User interface change data

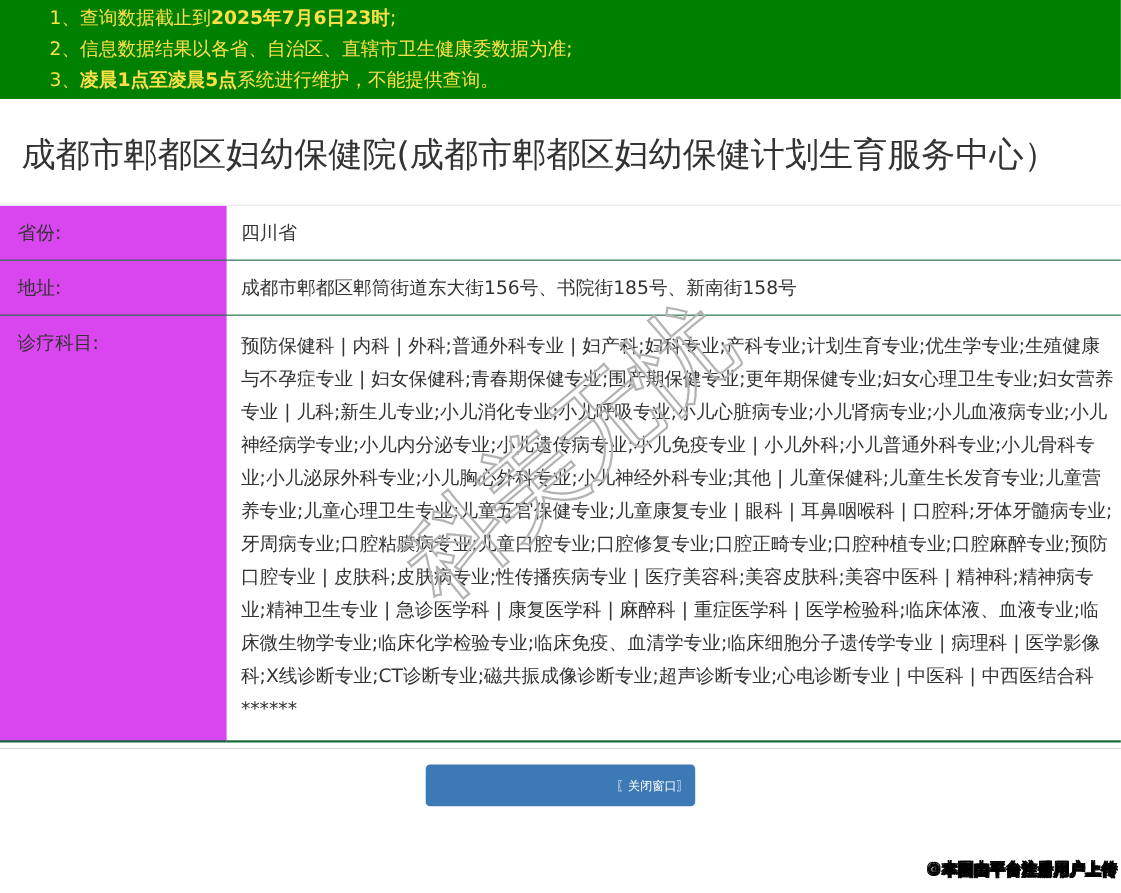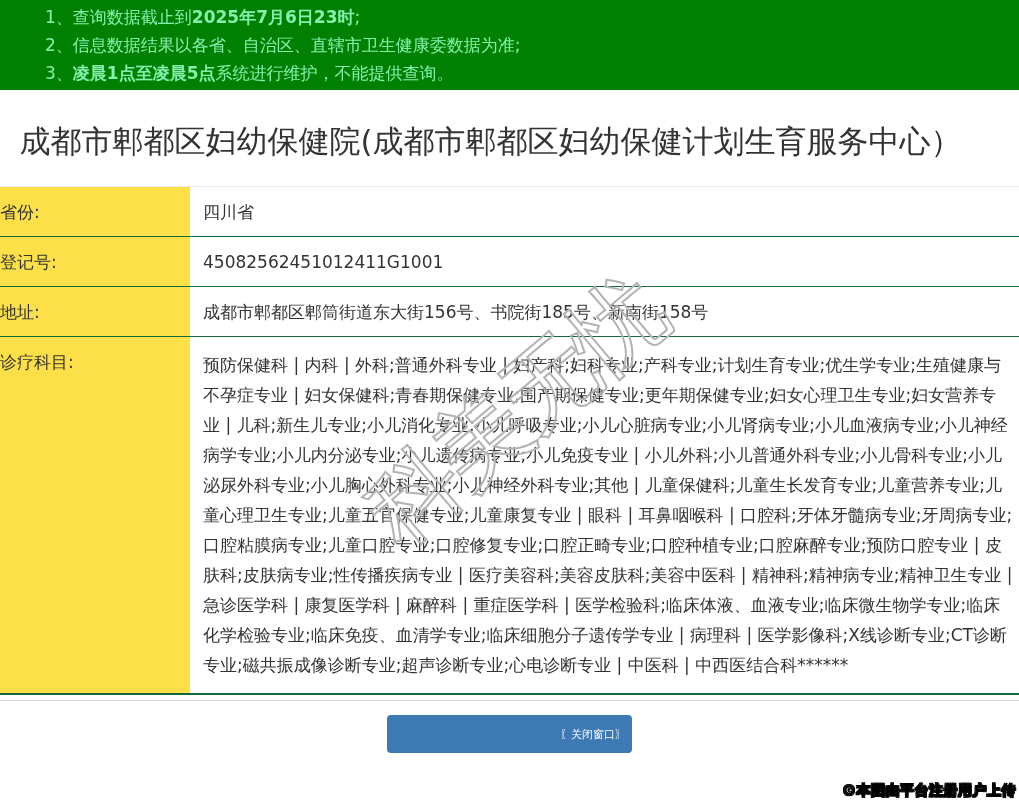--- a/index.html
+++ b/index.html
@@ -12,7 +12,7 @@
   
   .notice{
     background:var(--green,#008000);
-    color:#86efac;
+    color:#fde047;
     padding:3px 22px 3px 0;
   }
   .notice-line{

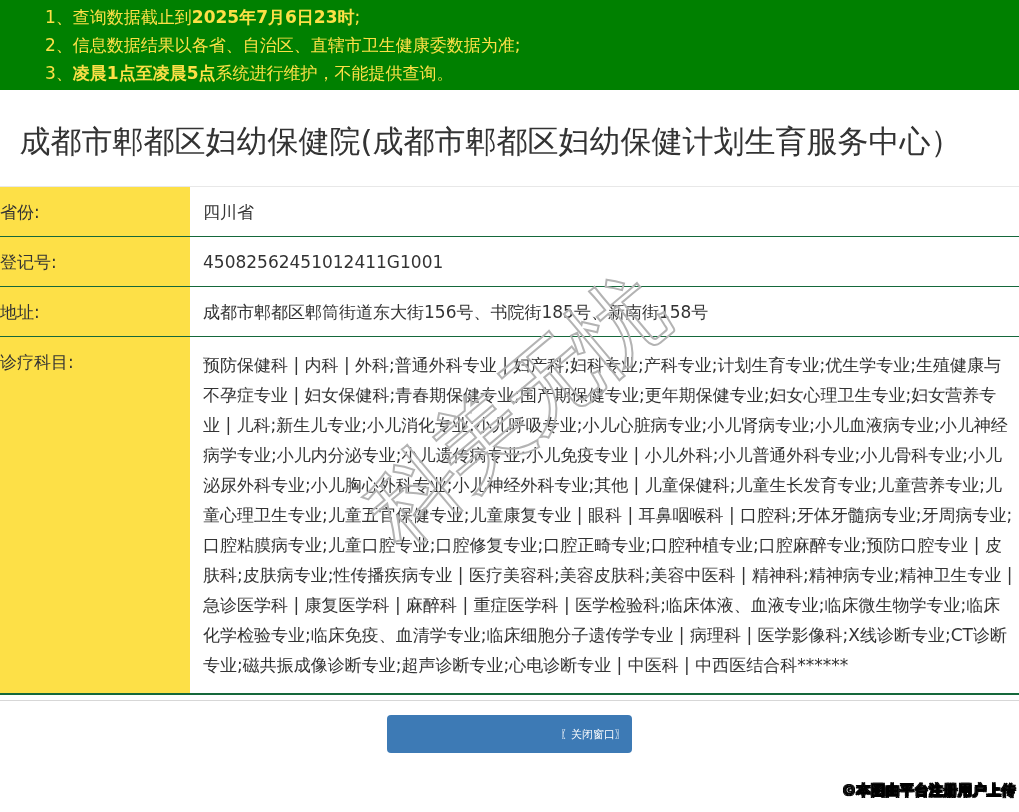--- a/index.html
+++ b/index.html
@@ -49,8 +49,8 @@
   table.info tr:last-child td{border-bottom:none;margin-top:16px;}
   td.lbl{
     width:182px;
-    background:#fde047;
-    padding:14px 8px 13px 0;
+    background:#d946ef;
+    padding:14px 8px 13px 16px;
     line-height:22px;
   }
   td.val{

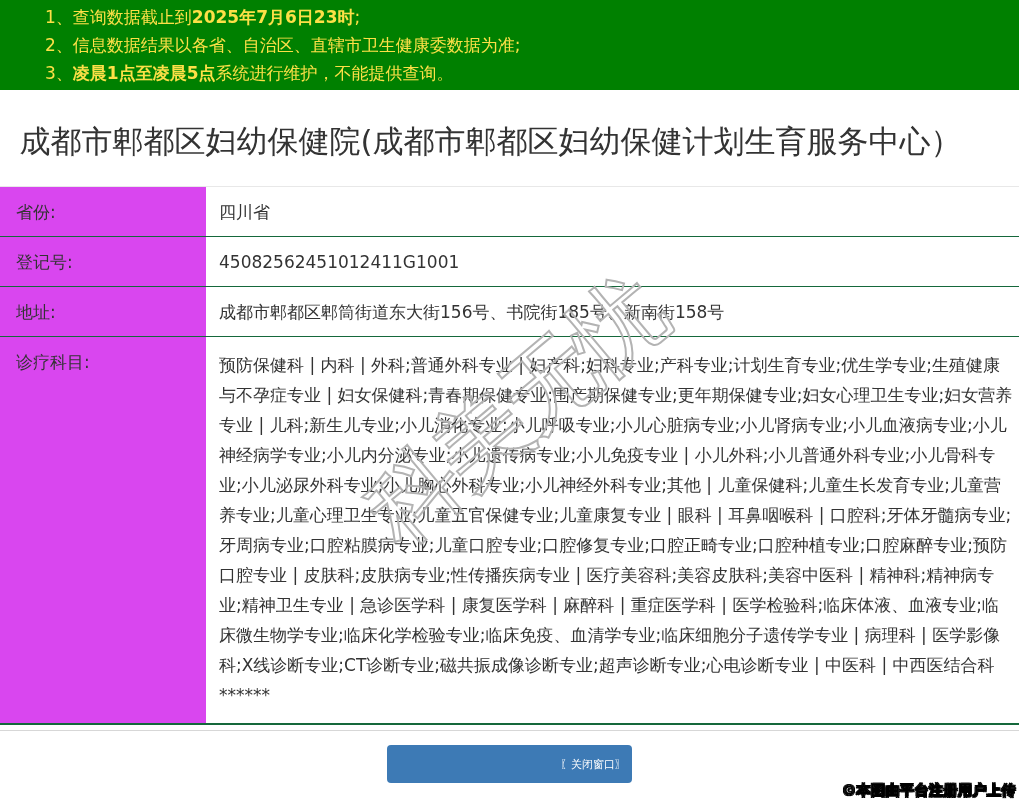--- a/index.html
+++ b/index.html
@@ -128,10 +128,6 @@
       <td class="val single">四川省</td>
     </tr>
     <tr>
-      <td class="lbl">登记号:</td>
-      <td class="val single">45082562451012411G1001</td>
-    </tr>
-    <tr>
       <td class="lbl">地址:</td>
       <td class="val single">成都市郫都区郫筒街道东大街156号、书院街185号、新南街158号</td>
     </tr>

▶ WORK ITEM
The word to find is "single". Copy every line of the data that holds it.

▶ OUTPUT OF THE EXERCISE
       <td class="val single">四川省</td>
-      <td class="val single">45082562451012411G1001</td>
       <td class="val single">成都市郫都区郫筒街道东大街156号、书院街185号、新南街158号</td>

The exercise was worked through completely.